**Your assignment**
Report back each line of the records that contains the string "align".

• • • •

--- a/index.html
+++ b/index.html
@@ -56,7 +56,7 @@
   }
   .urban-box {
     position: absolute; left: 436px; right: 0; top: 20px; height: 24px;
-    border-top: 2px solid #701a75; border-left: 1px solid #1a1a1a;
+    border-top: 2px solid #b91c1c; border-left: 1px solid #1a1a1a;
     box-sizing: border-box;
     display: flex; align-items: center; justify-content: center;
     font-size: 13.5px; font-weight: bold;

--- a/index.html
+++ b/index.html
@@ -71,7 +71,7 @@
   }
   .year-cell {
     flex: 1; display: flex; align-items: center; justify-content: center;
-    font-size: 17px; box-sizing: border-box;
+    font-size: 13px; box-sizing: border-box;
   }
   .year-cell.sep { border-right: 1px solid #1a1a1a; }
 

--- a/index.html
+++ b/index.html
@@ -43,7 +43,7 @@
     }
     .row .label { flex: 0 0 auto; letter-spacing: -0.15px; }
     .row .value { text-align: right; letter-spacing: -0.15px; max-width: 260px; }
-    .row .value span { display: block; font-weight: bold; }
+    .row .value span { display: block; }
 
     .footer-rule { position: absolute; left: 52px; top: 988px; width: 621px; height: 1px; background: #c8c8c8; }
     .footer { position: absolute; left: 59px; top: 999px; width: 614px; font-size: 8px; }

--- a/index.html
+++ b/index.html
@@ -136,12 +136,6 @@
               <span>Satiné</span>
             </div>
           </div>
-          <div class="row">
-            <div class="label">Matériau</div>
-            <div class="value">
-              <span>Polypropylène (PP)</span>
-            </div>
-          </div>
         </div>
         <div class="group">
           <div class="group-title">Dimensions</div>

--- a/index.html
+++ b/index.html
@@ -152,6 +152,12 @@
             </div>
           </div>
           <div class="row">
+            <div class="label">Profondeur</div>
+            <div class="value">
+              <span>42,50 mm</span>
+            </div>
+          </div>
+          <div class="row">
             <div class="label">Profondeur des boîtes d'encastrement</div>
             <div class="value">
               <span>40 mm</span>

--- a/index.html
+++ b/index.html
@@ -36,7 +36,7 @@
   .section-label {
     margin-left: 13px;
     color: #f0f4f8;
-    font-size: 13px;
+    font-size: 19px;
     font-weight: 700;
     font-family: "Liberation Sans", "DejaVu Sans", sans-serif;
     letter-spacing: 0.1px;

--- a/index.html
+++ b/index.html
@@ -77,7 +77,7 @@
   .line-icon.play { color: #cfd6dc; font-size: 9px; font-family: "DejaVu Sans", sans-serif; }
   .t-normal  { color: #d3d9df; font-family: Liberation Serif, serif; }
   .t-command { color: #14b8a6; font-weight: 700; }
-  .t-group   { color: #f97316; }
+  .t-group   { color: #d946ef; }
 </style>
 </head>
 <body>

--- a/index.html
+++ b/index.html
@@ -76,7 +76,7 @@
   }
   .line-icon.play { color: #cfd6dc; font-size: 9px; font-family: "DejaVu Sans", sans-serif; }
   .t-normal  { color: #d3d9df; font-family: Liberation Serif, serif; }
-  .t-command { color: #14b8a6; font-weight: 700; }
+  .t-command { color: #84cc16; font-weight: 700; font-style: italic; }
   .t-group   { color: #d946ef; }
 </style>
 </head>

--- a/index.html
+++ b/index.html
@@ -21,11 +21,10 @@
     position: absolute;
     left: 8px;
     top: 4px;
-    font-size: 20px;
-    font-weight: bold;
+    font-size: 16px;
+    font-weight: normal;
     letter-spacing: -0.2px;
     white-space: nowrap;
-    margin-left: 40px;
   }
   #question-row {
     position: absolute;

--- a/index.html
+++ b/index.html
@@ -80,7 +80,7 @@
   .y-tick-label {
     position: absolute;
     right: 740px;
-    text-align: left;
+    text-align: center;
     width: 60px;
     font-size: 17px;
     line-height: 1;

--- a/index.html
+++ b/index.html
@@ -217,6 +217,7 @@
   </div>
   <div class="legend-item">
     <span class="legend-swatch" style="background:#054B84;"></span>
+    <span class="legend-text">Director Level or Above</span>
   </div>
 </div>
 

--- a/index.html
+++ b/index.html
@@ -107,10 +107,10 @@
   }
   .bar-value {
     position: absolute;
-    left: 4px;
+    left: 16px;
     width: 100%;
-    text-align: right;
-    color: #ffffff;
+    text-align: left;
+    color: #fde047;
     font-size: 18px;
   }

• • • •

**Reply**
     display: flex; align-items: center; justify-content: center;
     flex: 1; display: flex; align-items: center; justify-content: center;
     .row .value { text-align: right; letter-spacing: -0.15px; max-width: 260px; }
-    text-align: left;
+    text-align: center;
-    text-align: right;
+    text-align: left;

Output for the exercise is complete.